Веками и тысячелетиями приходили сюда и уходили отсюда народы. В Тавриде блистала красотой и умом Ифигения, искал пророчеств Улисс. Расцветал и умирал в упадке Херсонес, сменяясь Скифским царством со своим Неаполем — Симферополем. Грозные скифские воины несли смерть далеко за пределы Крыма, но и они пали под ударами войск Митридата. Царя, который приучил себя не бояться ядов и, проиграв римлянам войну, не перенеся измены, благодарно принял смерть от меча своего друга. Так и плавились здесь в большом котле войн готы, хазары, римляне, генуэзцы. Жили, умирали, давали свои загадочные названия городам, озёрам, скалам и водопадам. Жили в пещерах монахи, бежавшие из Византии. А потом пришёл Батый, и Крым надолго захватила Орда, трансформировавшаяся в Крымское ханство, которое перешло под контроль Турции.
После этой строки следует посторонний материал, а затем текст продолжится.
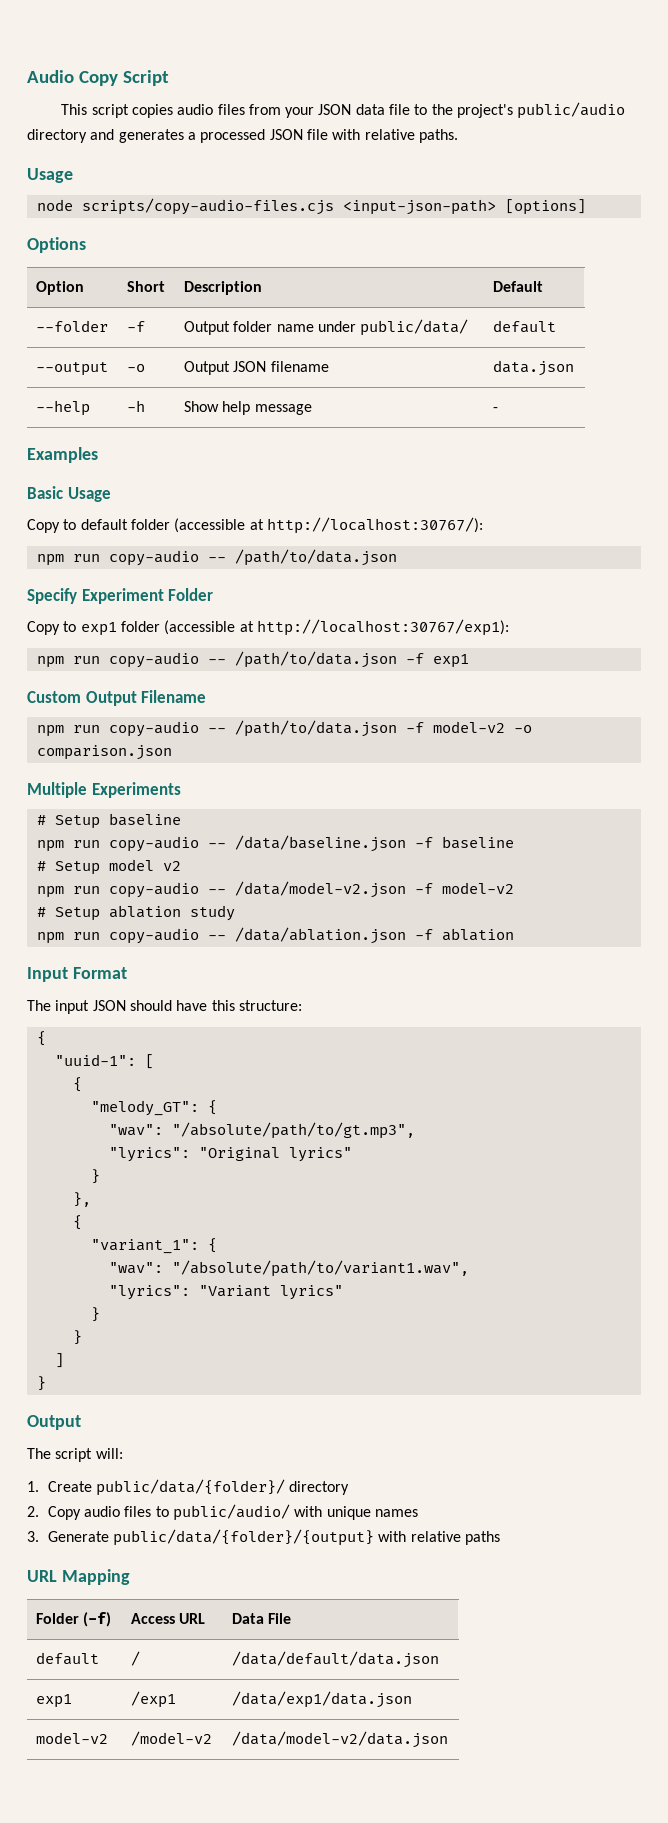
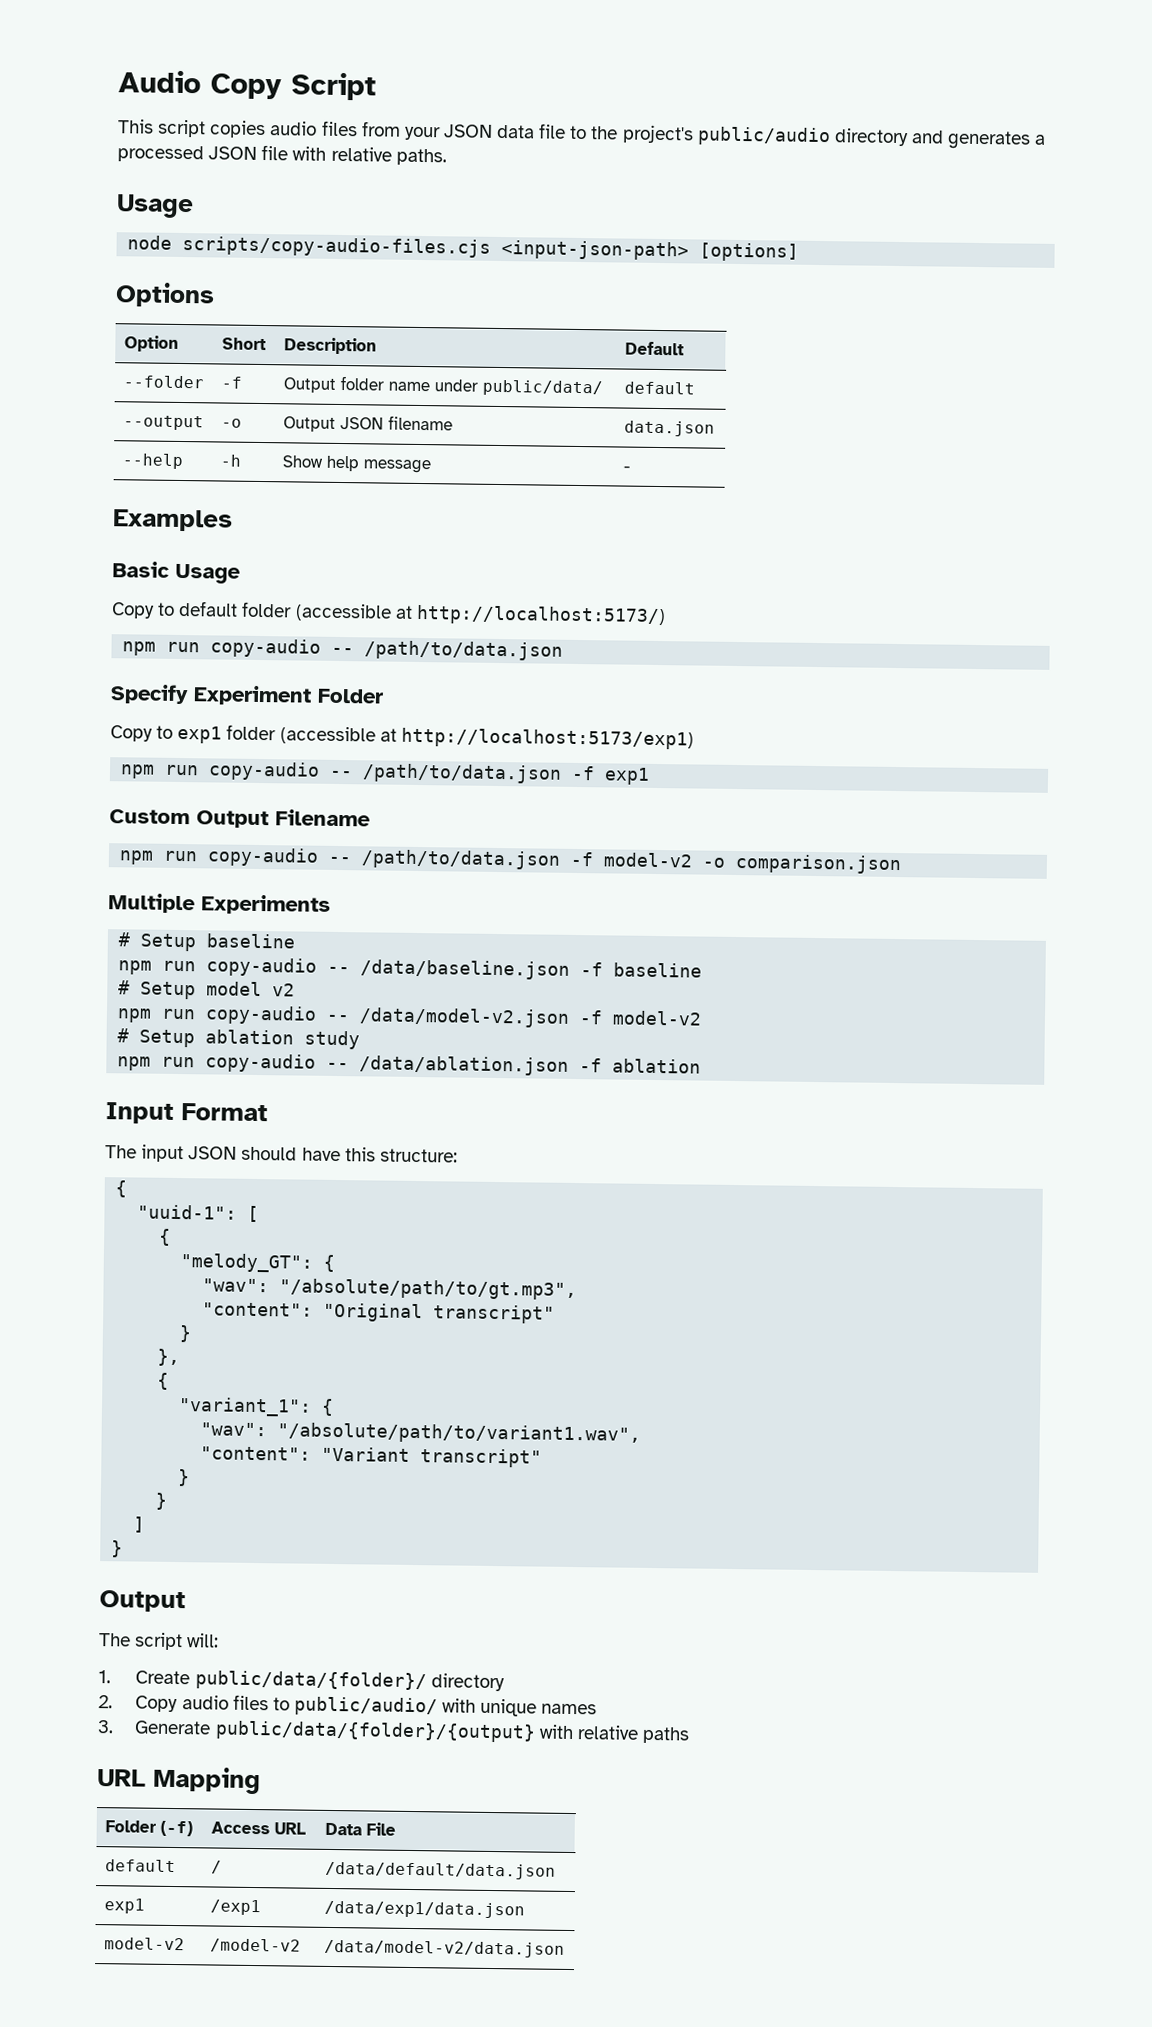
- Copy to default folder (accessible at http://localhost:30767/):
+ Copy to default folder (accessible at http://localhost:5173/)
- Copy to exp1 folder (accessible at http://localhost:30767/exp1):
+ Copy to exp1 folder (accessible at http://localhost:5173/exp1)
- "lyrics": "Original lyrics"
+ "content": "Original transcript"
- "lyrics": "Variant lyrics"
+ "content": "Variant transcript"

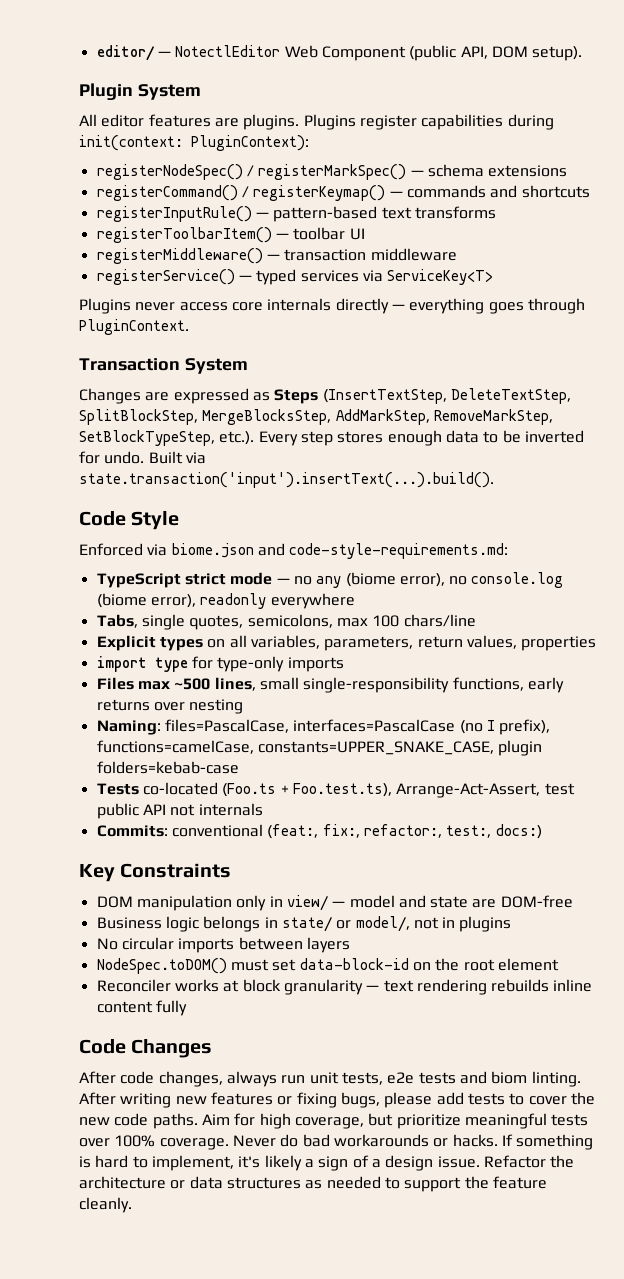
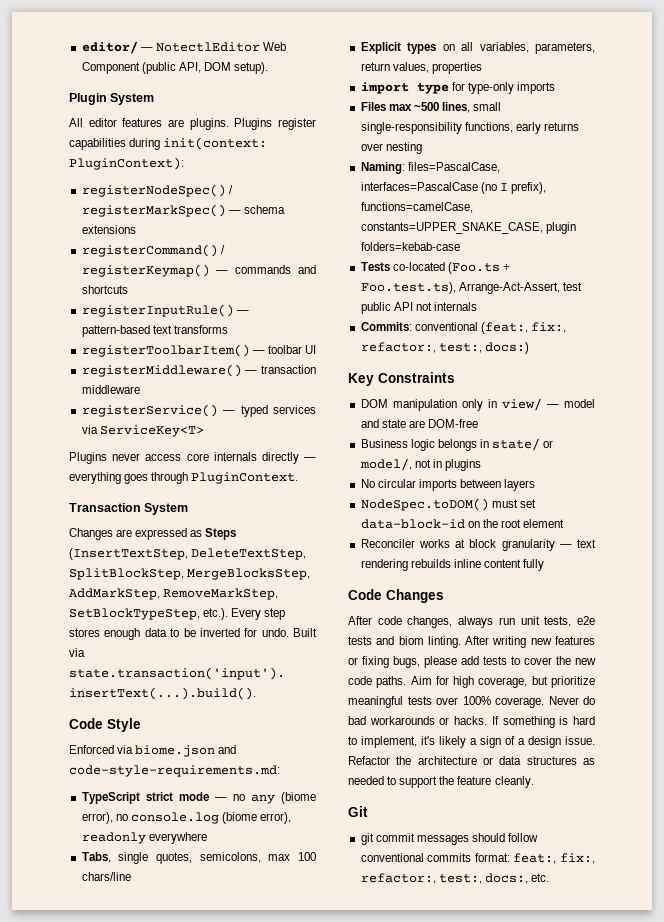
+ Git
+ git commit messages should follow conventional commits format: feat:, fix:, refactor:, test:, docs:, etc.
А в это время на севере крепла Россия, которая после долгих кровопролитных войн утвердилась в Крыму. Новые времена рождали новых героев — Кутузов, Нахимов, матрос Кошка… И новые легенды. Кровавым Молохом пронеслась революция, тоже рождая и своих героев, и свои легенды.
Когда мальчишки и девчонки в 1960–1970 годах, сидя у пионерского костра в Артеке, слушали легенды о Крыме, те давние времена представлялись сказочными и ушедшими навсегда. Крым, казалось, навечно пришёл в гавань мира, спокойствия и безмятежной курортной жизни. Здесь, как сложилось за последние сто лет, собирались творческие люди, поэты, писатели, художники. Здесь на склонах Коктебельских гор открывали дорогу в небо ещё юные Туполев, Королёв, Арцеулов. Полуостров летом был пересыщен знаменитостями. Сидя на пляже Нового Света и наблюдая, как снимают фильм «Молчание доктора Ивенса», можно было и не догадаться, что рядом с тобой сидит Василий Аксёнов и пишет свой знаменитый роман «Остров Крым». Можно было смотреть с тарханкутских скал за съёмками «Пиратов ХХ века», слушая рассказы родителей об Ихтиандре. А вернувшись в промозглую осеннюю Москву, с нетерпением ждать, когда по телевизору покажут что-нибудь «про море и паруса», и мечтать о красивейшем из городов — Севастополе, въезд в который простым смертным был закрыт, что ещё сильнее подогревало желание хоть когда-нибудь, хоть одним глазком взглянуть на корабли и бастионы… И взахлёб читать всё, что попадётся в библиотеке о великом городе — от Станюковича и Толстого до Крапивина и Черкашина. А потом до хрипоты спорить с друзьями: какому из городов присуще больше всего севастопольских черт — Зурбагану, Лиссу, Гель-Гью, и что случилось бы с русской литературой, если бы создателю этих городов всё-таки удалось перелезть через стену и бежать из севастопольской тюрьмы…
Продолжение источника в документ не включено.